Dans un climat où les débats publics se crispent et où les réseaux sociaux amplifient chaque mot, il est urgent de rappeler que la liberté d’expression va de pair avec la responsabilité.

Un post part trop vite. Une formule qui claque, une étiquette collée « pour faire court », et l’on a franchi une ligne qu’on n’avait pas l’intention de dépasser. Un like ou un commentaire peut-être interpréter de différentes manières. D’autres, ailleurs, réagissent à la critique en dégainant des plaintes pour calomnie comme on brandit un bouclier. Dans les deux cas, le réflexe est le même : répondre à la parole par la morsure, ou par l’intimidation judiciaire. Ni l’un ni l’autre n’élève le débat.

Notre famille libérale tient à deux principes qui vont ensemble : la liberté d’expression et la responsabilité individuelle. On peut contester très fermement une idée, une décision, une ligne éditoriale. On n’a pas à mépriser les personnes. Et l’on n’a pas non plus à judiciariser chaque désaccord : la justice est un recours, pas un outil de pression.

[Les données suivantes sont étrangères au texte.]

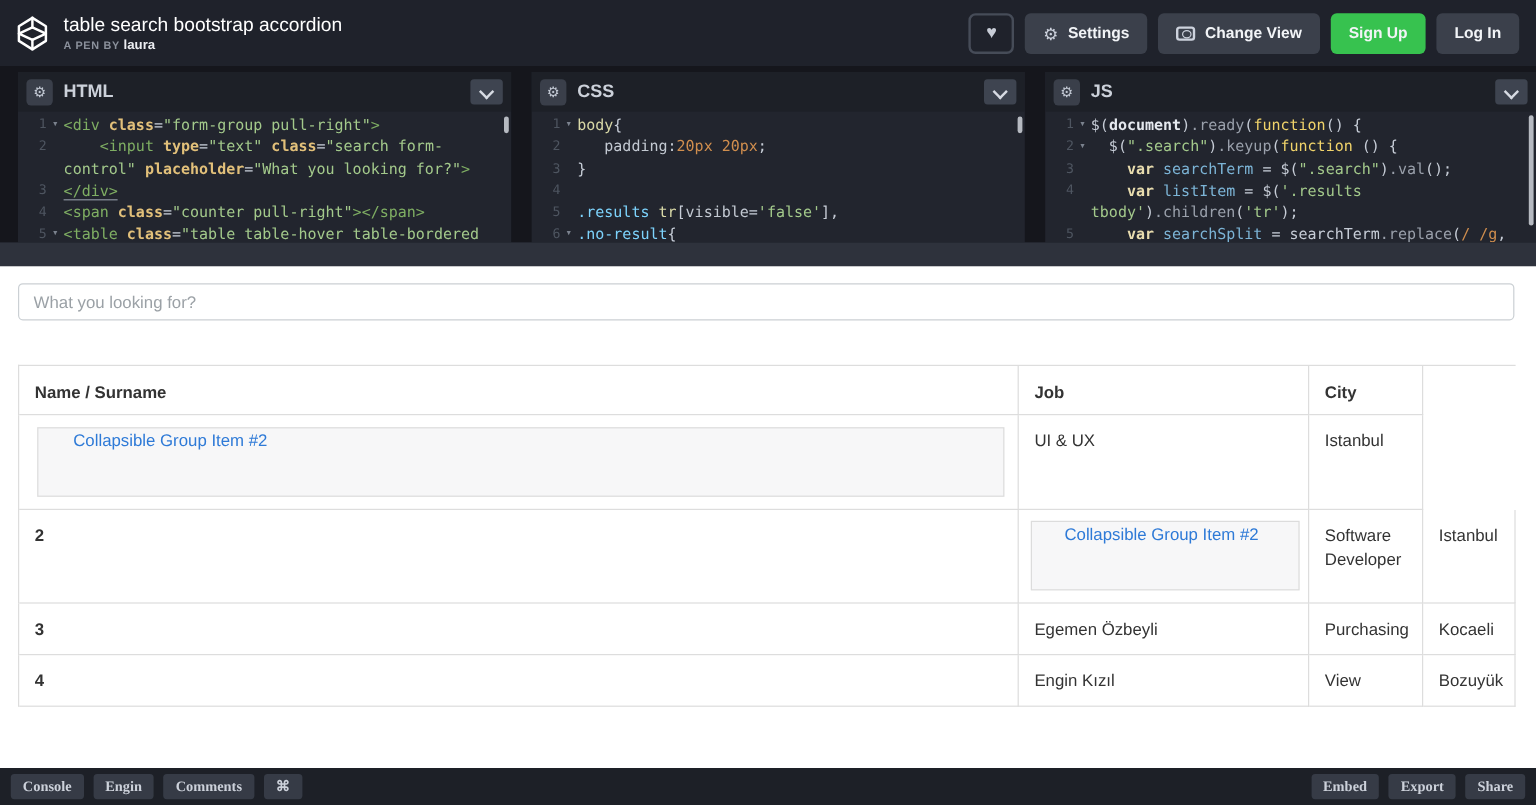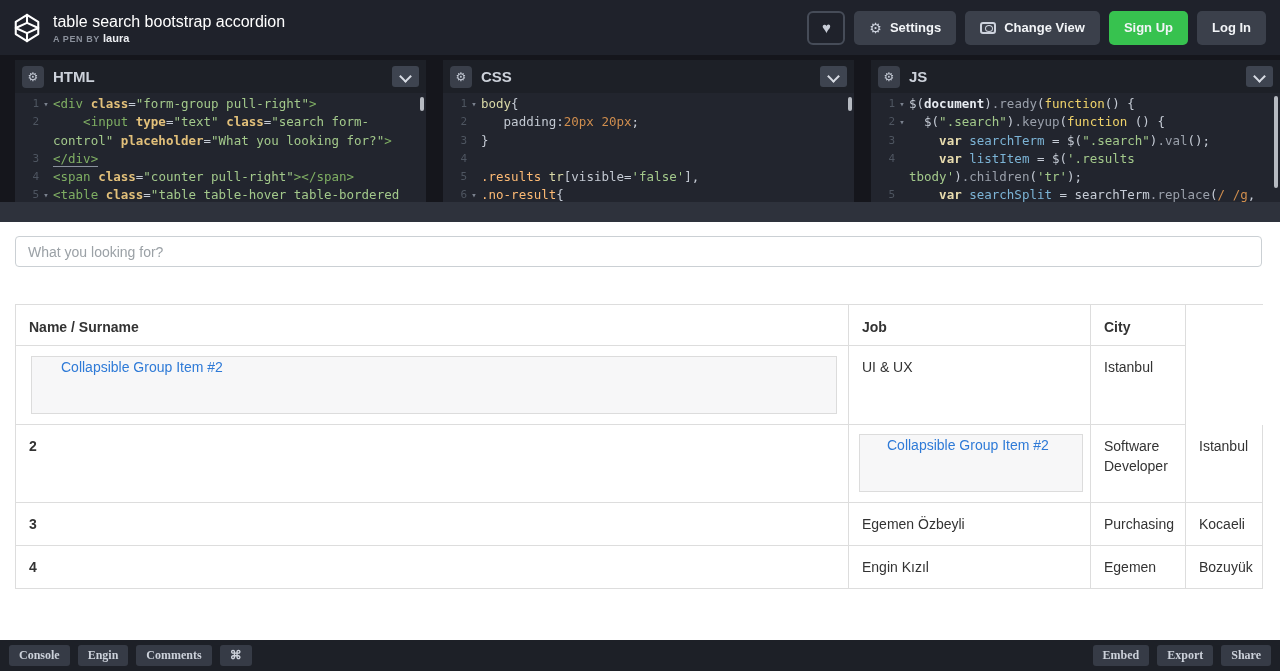--- a/index.html
+++ b/index.html
@@ -39,21 +39,21 @@
   .thumb { position:absolute; width:4px; right:2px; background:#b6bac1; border-radius:2px; }
   .thumb-sm { top:4px; height:14px; }
   .thumb-lg { top:3px; height:92px; }
   
   .tok-tag  { color:#7fae63; }
   .tok-tagu { color:#7fae63; border-bottom:1px solid #8a919d; }
   .tok-attr { color:#e2c07a; font-weight:bold; }
   .tok-str  { color:#a3c98b; }
   .tok-pun, .tok-plain { color:#c6ccd6; }
   .tok-sel  { color:#d9d9a7; }
-  .tok-selc { color:#fdba74; }
+  .tok-selc { color:#7dd3fc; }
   .tok-prop { color:#c3c9d2; }
   .tok-num  { color:#d08e4e;margin-top:27px; }
   .tok-kw   { color:#e8dcae; font-weight:bold; }
   .tok-kw2  { color:#f0d36a; }
   .tok-var  { color:#7cb4d6; }
   .tok-meth { color:#9aa0ab; }
   .tok-bold { color:#e6eaf0; font-weight:bold; }
   .tok-regex{ color:#d08e4e; }
 
   
@@ -284,21 +284,21 @@
     <div class="trow trow-3">
       <div class="cell numcell c1">3</div>
       <div class="cell c2">Egemen Özbeyli</div>
       <div class="cell c3">Purchasing</div>
       <div class="cell c4">Kocaeli</div>
     </div>
 
     <div class="trow trow-4">
       <div class="cell numcell c1">4</div>
       <div class="cell c2">Engin Kızıl</div>
-      <div class="cell c3">Egemen</div>
+      <div class="cell c3">View</div>
       <div class="cell c4">Bozuyük</div>
     </div>
   </div>
 </div>
 
 <div class="footer">
   <button class="fbtn">Console</button>
   <button class="fbtn">Engin</button>
   <button class="fbtn">Comments</button>
   <button class="fbtn">⌘</button>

Il y a, bien sûr, un cadre. L’injure publique, la diffamation, l’incitation à la haine ne sont pas des « opinions tranchées » : ce sont des fautes. Mais la critique, la satire, la contradiction — même vives — font partie du jeu démocratique. Les plaintes pour calomnie déposées à la légère brouillent ce repère : elles refroidissent la parole utile, découragent les lanceurs d’alerte et transforment un conflit d’idées en bras de fer procédural. Au final, on ne gagne pas en dignité ; on perd en confiance.

Revenons à ce qui devrait guider toute prise de parole publique :

  • La cible, ce sont les faits et les choix, pas les personnes. Dire « cette décision est mal fondée » éclaire. Dire « tu es… » enferme.
  • La précision évite la violence. Plus on nomme clairement ce qu’on reproche, moins on a besoin d’attaques blessantes.
  • La correction est une force. Une phrase malheureuse ? On la retire, on s’excuse, on repart sur le fond. Cela n’abaisse personne ; cela crédibilise tout le monde.
  • La justice n’est pas une arme rhétorique. On s’y tourne quand on est réellement diffamé, pas pour faire taire un contradicteur.

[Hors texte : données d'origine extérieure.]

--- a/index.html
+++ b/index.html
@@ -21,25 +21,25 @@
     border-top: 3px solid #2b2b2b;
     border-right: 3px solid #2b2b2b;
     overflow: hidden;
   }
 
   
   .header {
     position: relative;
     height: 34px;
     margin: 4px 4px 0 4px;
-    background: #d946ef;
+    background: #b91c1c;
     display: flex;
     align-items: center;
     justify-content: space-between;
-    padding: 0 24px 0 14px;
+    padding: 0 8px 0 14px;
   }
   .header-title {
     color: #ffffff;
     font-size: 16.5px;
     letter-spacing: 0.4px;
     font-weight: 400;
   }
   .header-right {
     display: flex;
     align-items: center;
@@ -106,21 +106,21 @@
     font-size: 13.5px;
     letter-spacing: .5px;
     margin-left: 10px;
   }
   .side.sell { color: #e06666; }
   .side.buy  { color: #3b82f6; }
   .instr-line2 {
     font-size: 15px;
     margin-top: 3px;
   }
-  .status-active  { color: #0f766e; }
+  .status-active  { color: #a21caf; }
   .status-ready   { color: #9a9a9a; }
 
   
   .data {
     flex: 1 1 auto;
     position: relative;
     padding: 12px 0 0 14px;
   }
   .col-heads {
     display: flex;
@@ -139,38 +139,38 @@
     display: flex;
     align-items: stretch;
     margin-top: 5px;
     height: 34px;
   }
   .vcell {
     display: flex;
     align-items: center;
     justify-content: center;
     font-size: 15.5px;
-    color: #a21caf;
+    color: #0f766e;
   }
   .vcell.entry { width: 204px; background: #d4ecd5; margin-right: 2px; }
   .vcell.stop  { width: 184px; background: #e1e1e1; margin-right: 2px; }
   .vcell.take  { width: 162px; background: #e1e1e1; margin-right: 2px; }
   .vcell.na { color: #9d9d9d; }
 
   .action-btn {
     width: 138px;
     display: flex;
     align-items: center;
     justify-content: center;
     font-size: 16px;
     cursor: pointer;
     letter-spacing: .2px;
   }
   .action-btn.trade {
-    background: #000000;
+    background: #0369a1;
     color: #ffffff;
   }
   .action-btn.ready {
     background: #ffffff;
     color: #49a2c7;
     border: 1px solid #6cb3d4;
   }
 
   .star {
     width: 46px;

Ce rappel vaut pour les élus, pour les responsables d’associations, pour chacun de nous. Quand on représente une institution, nos mots engagent au-delà de nous-mêmes. Et lorsqu’on se sent visé, la meilleure réponse reste souvent la plus simple : un message clair, factuel, sans humiliation — plutôt qu’une plainte hâtive qui ne résout rien et envenime tout.

Le débat démocratique a besoin de nerf, pas d’injure ; de droit, pas d’intimidation. Nous gagnerons toujours plus à convaincre qu’à faire taire. Et nous serons d’autant plus libres de tout dire que nous serons responsables de la façon de le dire.

Nos mots comptent. Ils peuvent blesser, ou bien ouvrir une conversation. Choisissons la seconde voie. C’est à la fois plus efficace, plus digne… et plus profondément libéral.